▸ Data
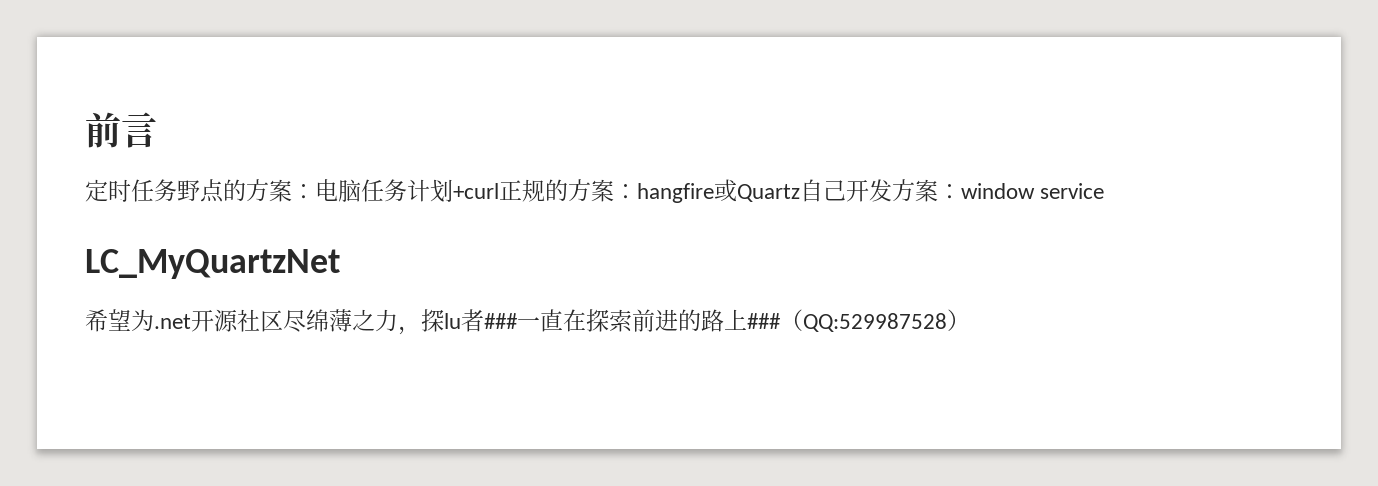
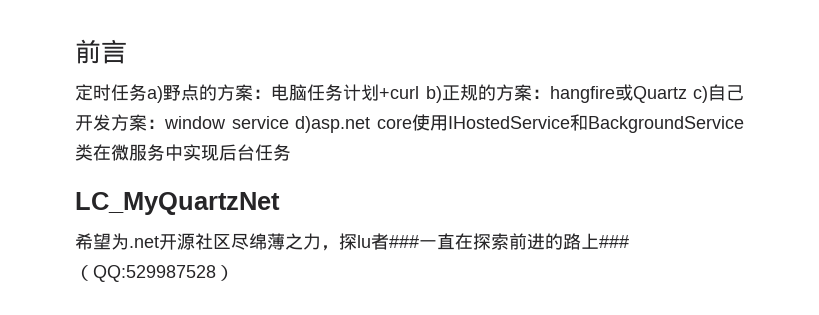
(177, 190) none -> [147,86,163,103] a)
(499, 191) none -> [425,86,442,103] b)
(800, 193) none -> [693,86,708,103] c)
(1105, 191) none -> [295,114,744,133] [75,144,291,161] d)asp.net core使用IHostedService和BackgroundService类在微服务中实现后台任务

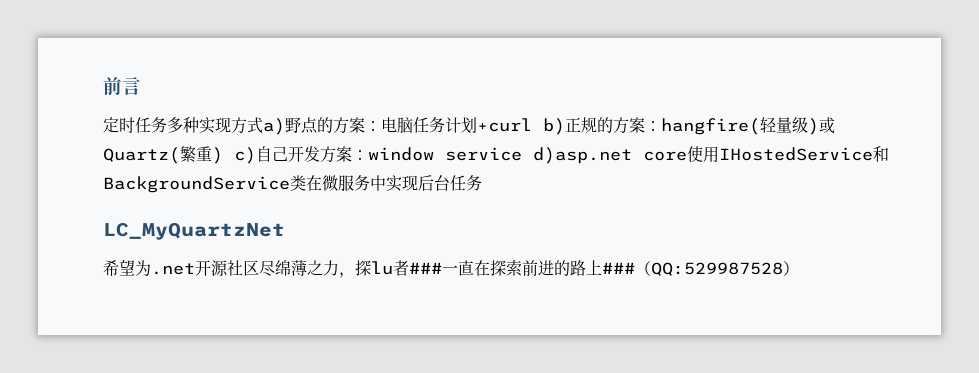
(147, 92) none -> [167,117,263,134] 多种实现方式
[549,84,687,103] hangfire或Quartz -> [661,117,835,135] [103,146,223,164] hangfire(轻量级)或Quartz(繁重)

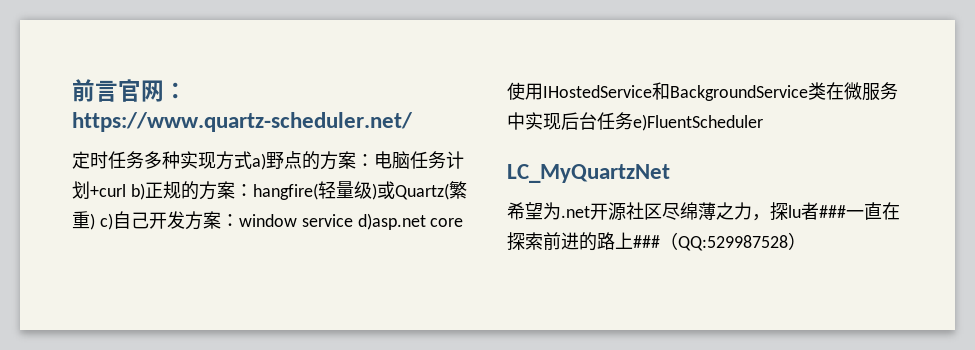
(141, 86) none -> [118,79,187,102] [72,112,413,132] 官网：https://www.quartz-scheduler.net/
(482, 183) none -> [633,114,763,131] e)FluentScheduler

▸ What is being asked
Wherever an image sits in the data, omit it; everything else must be copied exactly.

▸ Task response
(177, 190) none -> [147,86,163,103] a)
(499, 191) none -> [425,86,442,103] b)
(800, 193) none -> [693,86,708,103] c)
(1105, 191) none -> [295,114,744,133] [75,144,291,161] d)asp.net core使用IHostedService和BackgroundService类在微服务中实现后台任务

(147, 92) none -> [167,117,263,134] 多种实现方式
[549,84,687,103] hangfire或Quartz -> [661,117,835,135] [103,146,223,164] hangfire(轻量级)或Quartz(繁重)

(141, 86) none -> [118,79,187,102] [72,112,413,132] 官网：https://www.quartz-scheduler.net/
(482, 183) none -> [633,114,763,131] e)FluentScheduler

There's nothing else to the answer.